Overview#
An operations team provisioning a new tenant needs to configure API keys for five external intelligence feeds, a database credential, and webhook signing secrets for three integrations. Storing those values in environment variables or configuration files creates audit gaps and rotation headaches. A departing team member who had access to those files becomes a security liability. The Secrets Management Platform centralises that storage, enforces rotation automatically, and records every access event so the security team always knows who retrieved what and when.
The module provides secure, encrypted storage for API keys, credentials, certificates, and other sensitive configuration data across your organisation. Designed with a zero-trust architecture, it ensures secrets are protected at rest and in transit with strict tenant isolation across all multi-tenant deployments.
Key Features#
- Encrypted storage for API keys, tokens, and credentials with zero-trust architecture
- Automatic secret rotation with zero-downtime updates, keeping services running during credential refresh
- Comprehensive audit logging for all secret access, recording user, time, and context for every retrieval
- Per-tenant isolation ensuring complete data separation between organisations
- Role-based access control for secret management, limiting who can read, write, and rotate each secret type
- Integration with external key management systems for organisations with existing KMS infrastructure
- Version history and rollback support for rapid recovery when a rotation causes an unexpected issue
Use Cases#
Third-Party API Integration#
Store and manage API keys for external services such as intelligence data feeds, notification providers, and analytics platforms. Rotation policies ensure credentials are refreshed on a regular schedule, and audit trails satisfy compliance requirements for regulated data sources.
Webhook Authentication#
Manage signing secrets used to verify inbound and outbound webhook traffic. Rotate keys seamlessly without disrupting active integrations or requiring coordinated deployments across connected systems.
Database Credential Management#
Centralise storage of database passwords and connection credentials. Enforce periodic rotation, monitor access patterns through audit logs, and revoke credentials immediately when a security concern arises.
Certificate and Token Lifecycle#
Track expiration dates for certificates and long-lived tokens. Receive notifications before expiry and use automatic renewal workflows to prevent outages caused by expired credentials.
Open Standards#
- AES-256-GCM (NIST FIPS 197 / SP 800-38D): All secrets are encrypted at rest using 256-bit AES in Galois/Counter Mode, with per-secret Additional Authenticated Data binding the ciphertext to a specific tenant and row so encrypted blobs cannot be transplanted.
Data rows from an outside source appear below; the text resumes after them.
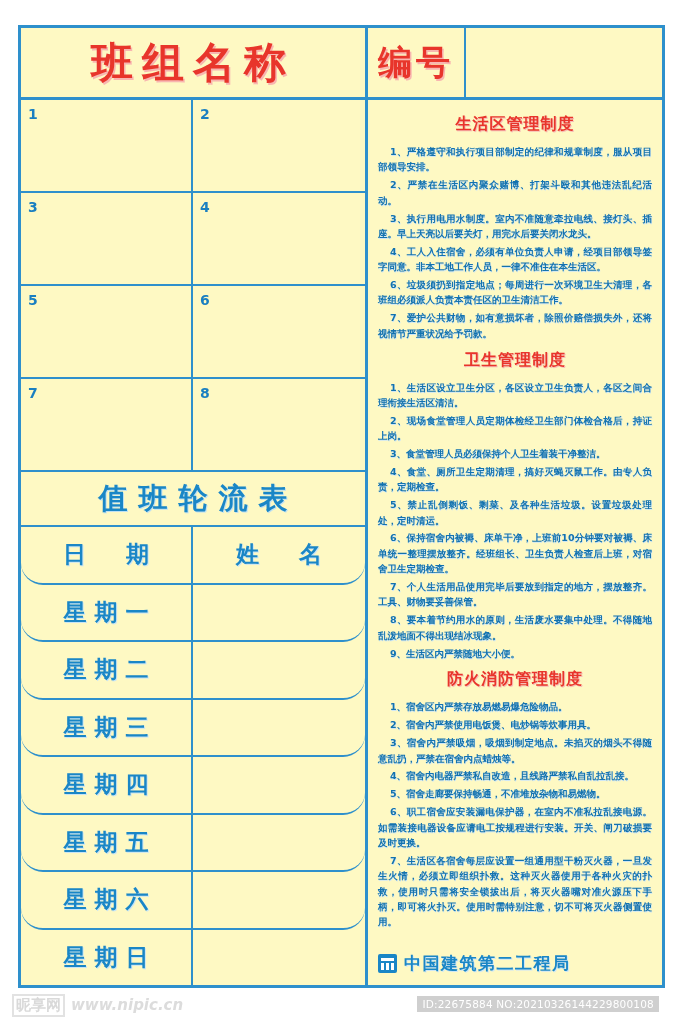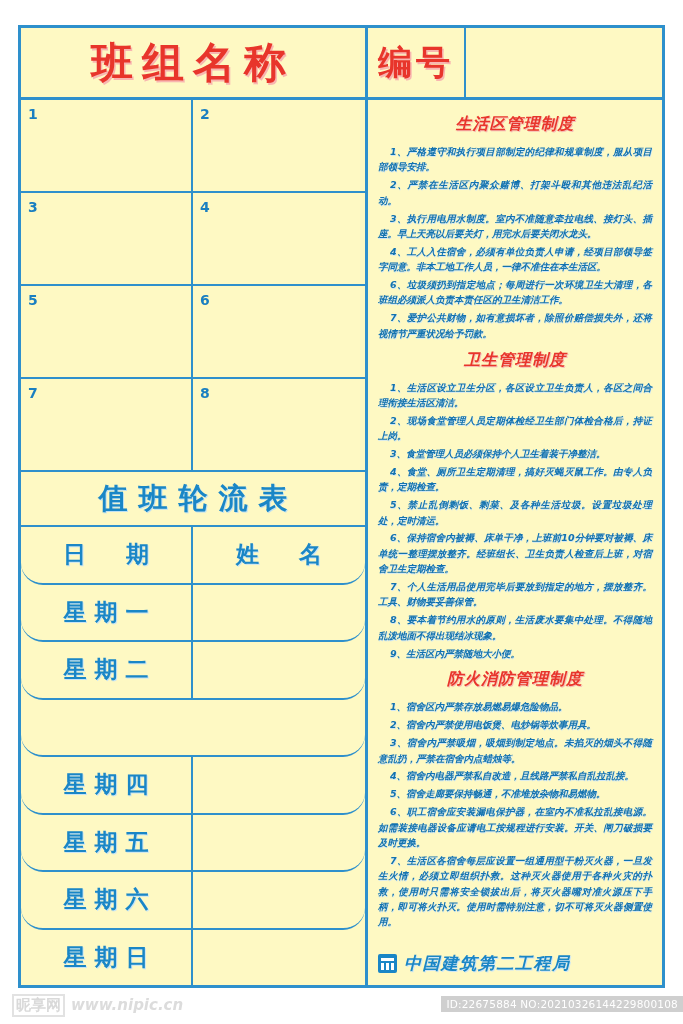--- a/index.html
+++ b/index.html
@@ -175,7 +175,6 @@
     display: flex;
     flex-direction: column;
     overflow: hidden;
-    font-style: italic;
   }
 
   .rule-heading {

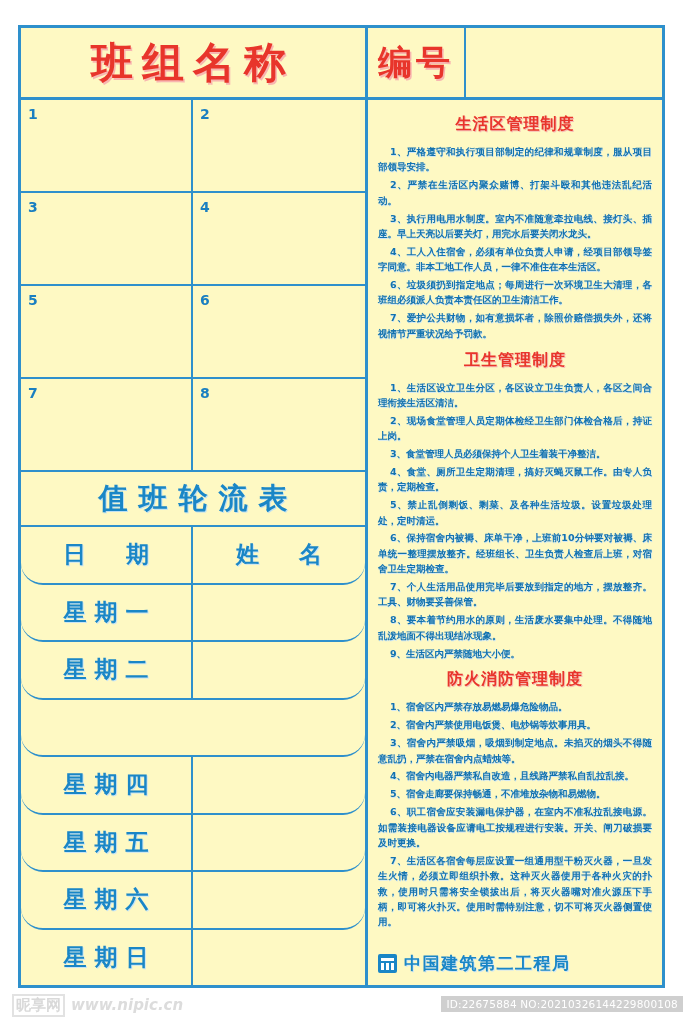--- a/index.html
+++ b/index.html
@@ -352,6 +352,9 @@
         </div>
       </div>
       <div class="roster-row">
+        <div class="rcell-day">
+          <span>星期三</span>
+        </div>
         <div class="rcell-name">
           <span></span>
         </div>

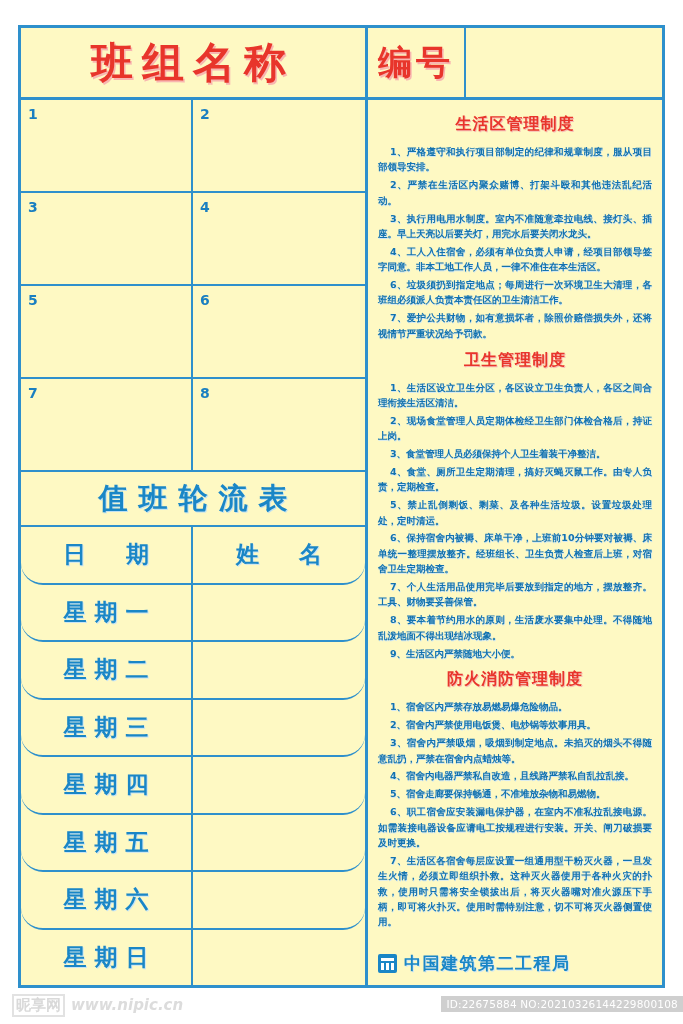--- a/index.html
+++ b/index.html
@@ -273,7 +273,7 @@
   }
   .wm-id {
     position: absolute;
-    right: 0;
+    right: 24px;
     top: 6px;
     background: #cfcfcf;
     color: #ffffff;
- HMAC-SHA-256 (RFC 2104 / FIPS 198-1): Secret integrity hashes and webhook signing secrets are generated and verified using HMAC with SHA-256, with SHA-256 (FIPS 180-4) also used for per-value integrity fingerprints stored alongside each encrypted blob.
- JSON Web Token (RFC 7519): Service-to-service calls to the secrets store are authenticated with signed JWTs; the platform also stores and rotates JWT signing secrets as a named secret type.
- PKCS#11 (OASIS / ISO/IEC 14443): The encryption layer supports Hardware Security Module key wrapping via the PKCS#11 interface, allowing organisations to keep master key-encryption keys in a certified HSM rather than in software.
- FIPS 140-2: The encryption module is designed to operate in a FIPS 140-2 compliant mode, using validated cryptographic primitives throughout the key management and secret storage pipeline.
- OAuth 2.0 (RFC 6749): OAuth tokens are a recognised first-class secret type within the platform, stored with the same encryption, rotation scheduling, and audit logging as other credential classes.
Availability#
This module is included with the Enterprise Plan.